Your hyacinths (the bundles of purple blooms), the ones that should smell the best, have oversized stems that take up their fair share of the diameter of the vase. By the time you added in your irises, those delicate tall purple blooms, there’s not quite enough space for them to reach all the way down to the bottom of the vase. So now your most fragile flowers are also the ones most vulnerable to the elements, like windy weather conditions, pets trying to eat them, or even ridicule from the other shrubs that hang around your block. (Don’t trust the ferns.)
Of course the OG, being so far away and protected in the center, don’t need to concern themselves with this.
To prevent flower-on-flower riots as everybody tries to drink from the same place, you need a change — fast. To top it off, you’ve also been getting some feedback that your bouquet doesn’t feel “integrated” enough.
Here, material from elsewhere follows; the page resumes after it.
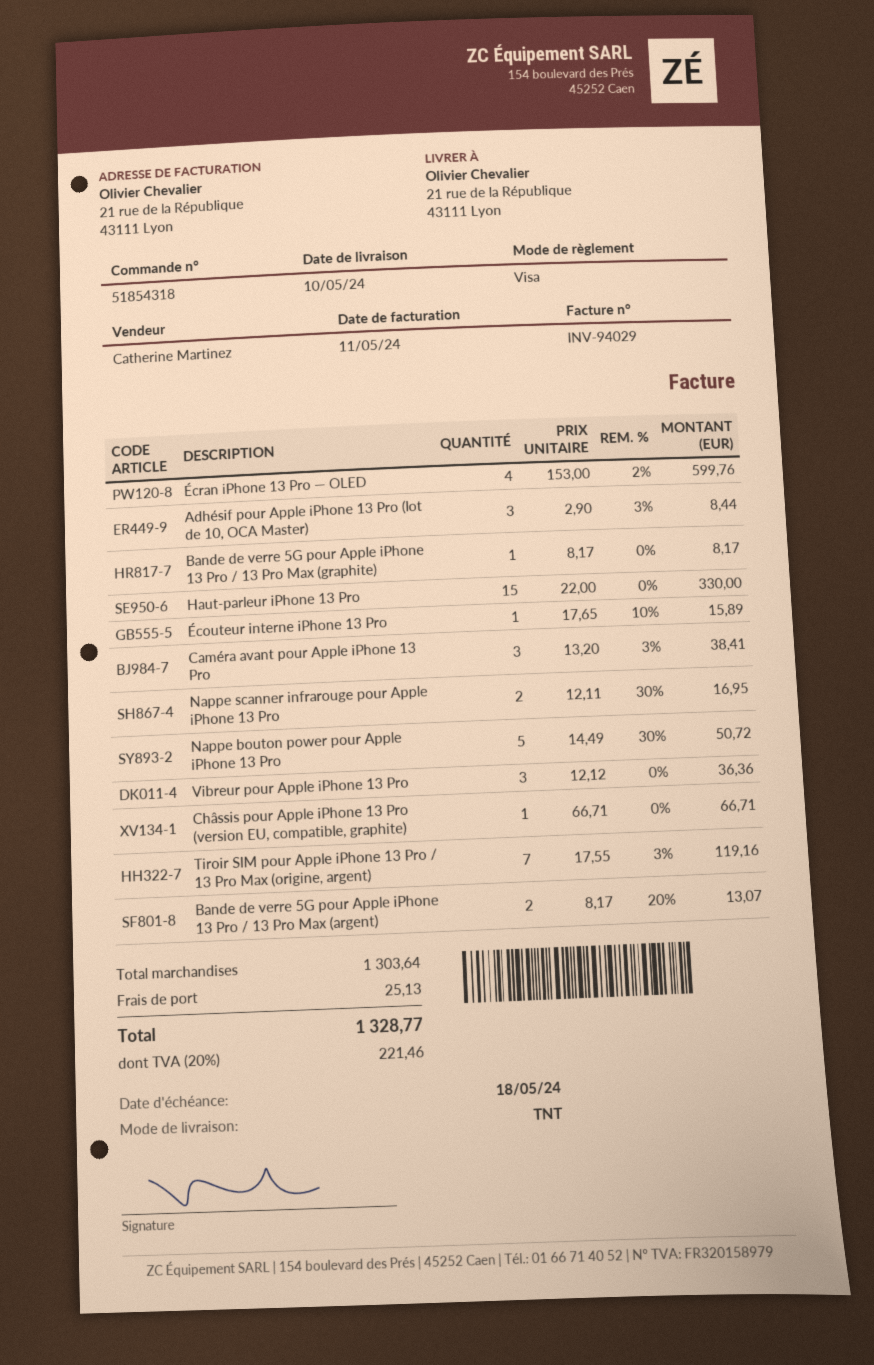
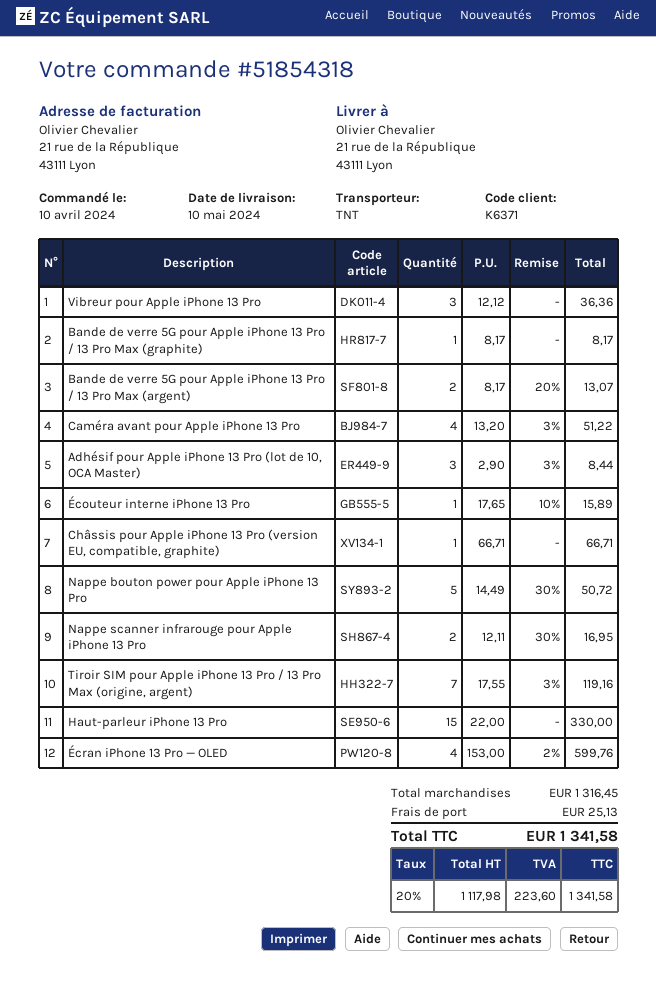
Caméra avant pour Apple iPhone 13 Pro: 3 x 13.20 - 3% = 38.41 -> 4 x 13.20 - 3% = 51.22
subtotal: 1303.64 -> 1316.45
tax: 20% = 221.46 -> 20% = 223.60
total: 1328.77 -> 1341.58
Flowers have been clustering together rather than dynamically forming complementary color cohorts.
Left alone for too long, you will likely not have a good shot at keeping those flowers alive for long.
Belonging
You take a hard look at your bouquet and realize it’s just not working.
So you pull out all of the flowers, prune the ones that were too tall and make sure to use the heartiest plants in places that help defend and support other blooms, rather than compete with them.
You move individual blooms around and spend a fair amount of time looking at your arrangement from every angle to make sure there’s a sprig of each color visible from all sides.
Perhaps most important of all, you change the water vessel to make it easier for everyone to get a drink.
I’m no flower, but I have to imagine they all feel a bit more comfortable in this environment.
Suddenly, everybody has an equal shot at getting the sunlight, water, and air they need to survive. Not to mention that your arrangement is far more intricate and complex than it used to be.
Wait, is this a blog post about building companies or arranging flowers? Well, I only have experience in one of these things, and here’s what I know about that:
It’s not good enough to add a bunch of different flowers to your bouquet. Sometimes you need to change the vase.